Ma torno a scriverne volentieri, perché, se è vero che ogni spettacolo è in sé diverso, che cambiano i volti, le voci, le età degli interpreti, è pur vero che non cambia e non dovrebbe cambiare mai la nostra determinazione, la nostra sincera commozione, nello scrivere, nell’urlare tutti insieme un perentorio “NO”: no all’ingiustizia, no al malaffare, no agli intrallazzi, no a chi ha cosparso e continua a cospargere di fango questa terra maledetta, noi compresi. Ecco perché è necessario coltivare il seme della giustizia e della legalità attraverso il teatro e la cultura.

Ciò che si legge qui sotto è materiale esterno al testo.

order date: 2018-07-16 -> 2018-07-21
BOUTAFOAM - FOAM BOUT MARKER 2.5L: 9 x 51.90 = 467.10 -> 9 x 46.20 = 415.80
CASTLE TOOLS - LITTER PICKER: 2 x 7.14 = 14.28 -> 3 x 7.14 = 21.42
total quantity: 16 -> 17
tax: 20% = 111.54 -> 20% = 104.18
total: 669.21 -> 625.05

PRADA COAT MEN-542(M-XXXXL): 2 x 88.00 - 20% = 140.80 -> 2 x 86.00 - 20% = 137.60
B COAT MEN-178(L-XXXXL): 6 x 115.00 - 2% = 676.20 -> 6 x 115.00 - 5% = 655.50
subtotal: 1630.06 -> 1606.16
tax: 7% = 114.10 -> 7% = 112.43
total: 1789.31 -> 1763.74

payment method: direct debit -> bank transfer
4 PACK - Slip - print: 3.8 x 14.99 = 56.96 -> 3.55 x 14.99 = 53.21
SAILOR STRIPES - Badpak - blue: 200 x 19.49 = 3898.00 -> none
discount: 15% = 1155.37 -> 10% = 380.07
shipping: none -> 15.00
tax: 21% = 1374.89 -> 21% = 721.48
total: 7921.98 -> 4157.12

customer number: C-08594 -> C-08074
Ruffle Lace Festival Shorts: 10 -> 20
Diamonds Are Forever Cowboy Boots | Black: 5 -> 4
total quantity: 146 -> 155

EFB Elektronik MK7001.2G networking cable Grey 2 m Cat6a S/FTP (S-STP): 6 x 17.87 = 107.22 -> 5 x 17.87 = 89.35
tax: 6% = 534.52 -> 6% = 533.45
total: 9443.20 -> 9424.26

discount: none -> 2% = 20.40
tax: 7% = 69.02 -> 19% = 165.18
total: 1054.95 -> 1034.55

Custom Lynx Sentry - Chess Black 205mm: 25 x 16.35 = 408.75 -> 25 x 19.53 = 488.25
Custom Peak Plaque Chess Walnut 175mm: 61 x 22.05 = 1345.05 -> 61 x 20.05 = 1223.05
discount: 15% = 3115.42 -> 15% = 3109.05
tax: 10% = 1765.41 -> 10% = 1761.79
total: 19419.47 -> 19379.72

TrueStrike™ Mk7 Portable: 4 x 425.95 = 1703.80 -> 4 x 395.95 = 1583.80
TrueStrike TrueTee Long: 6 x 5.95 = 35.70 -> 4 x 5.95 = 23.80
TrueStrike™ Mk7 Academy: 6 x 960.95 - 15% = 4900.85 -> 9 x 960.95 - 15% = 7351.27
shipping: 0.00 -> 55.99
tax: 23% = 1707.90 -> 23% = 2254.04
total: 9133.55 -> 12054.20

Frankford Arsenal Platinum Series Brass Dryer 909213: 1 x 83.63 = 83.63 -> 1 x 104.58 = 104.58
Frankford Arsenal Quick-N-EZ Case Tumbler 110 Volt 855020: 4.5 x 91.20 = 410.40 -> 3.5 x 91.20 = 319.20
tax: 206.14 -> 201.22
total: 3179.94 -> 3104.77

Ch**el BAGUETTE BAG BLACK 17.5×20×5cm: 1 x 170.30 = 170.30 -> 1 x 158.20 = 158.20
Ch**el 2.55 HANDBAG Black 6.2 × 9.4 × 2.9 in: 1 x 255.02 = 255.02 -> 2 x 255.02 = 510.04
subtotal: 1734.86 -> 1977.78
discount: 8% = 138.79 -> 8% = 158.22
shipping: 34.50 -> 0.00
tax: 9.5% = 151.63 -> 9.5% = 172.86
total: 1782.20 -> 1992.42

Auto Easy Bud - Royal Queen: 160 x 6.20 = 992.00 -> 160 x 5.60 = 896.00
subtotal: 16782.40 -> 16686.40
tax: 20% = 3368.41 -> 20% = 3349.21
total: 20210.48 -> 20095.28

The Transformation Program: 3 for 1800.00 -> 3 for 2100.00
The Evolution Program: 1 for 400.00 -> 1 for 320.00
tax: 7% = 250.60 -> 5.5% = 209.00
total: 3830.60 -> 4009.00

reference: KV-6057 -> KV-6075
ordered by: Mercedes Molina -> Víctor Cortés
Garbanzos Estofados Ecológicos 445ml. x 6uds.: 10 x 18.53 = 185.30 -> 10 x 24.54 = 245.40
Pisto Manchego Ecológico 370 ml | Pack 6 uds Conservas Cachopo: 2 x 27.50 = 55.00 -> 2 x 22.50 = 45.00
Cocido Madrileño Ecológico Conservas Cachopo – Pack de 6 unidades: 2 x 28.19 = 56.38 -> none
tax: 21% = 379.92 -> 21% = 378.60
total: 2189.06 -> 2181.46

Il “fango” prospera nell’ignoranza, nell’indifferenza, nel pressapochismo.

Lo sa bene chi viene a Castelvetrano per realizzare un documentario su Matteo Messina Denaro e si ritrova a intervistare il primo che passa per la strada e che non fa altro che gettare ancora del fango, in prima serata su un canale nazionale, sul nome di tutti i cittadini che, invece, quel fango vorrebbero lavarlo e levarselo di dosso. Avessero intervistato uno degli interpreti di “Fango” forse l’immagine che di noi castelvetranesi hanno in tutta Italia sarebbe meno distorta.

Io che scrivo non posso quindi far altro che dire grazie a questi “ragazzi e meno ragazzi”, diretti da un grande professionista del teatro Giacomo Bonagiuso, per aver regalato, ancora una volta, una lezione di moralità, in una città, tra l’altro, che ha dovuto piangere una sua figlia, Rita Atria, a causa proprio di quel fango, che ci sporca e ci ricopre di vergogna, ma di cui tutti dovremmo, nel nostro piccolo, con le nostre azioni quotidiane, senza retorica, liberarci.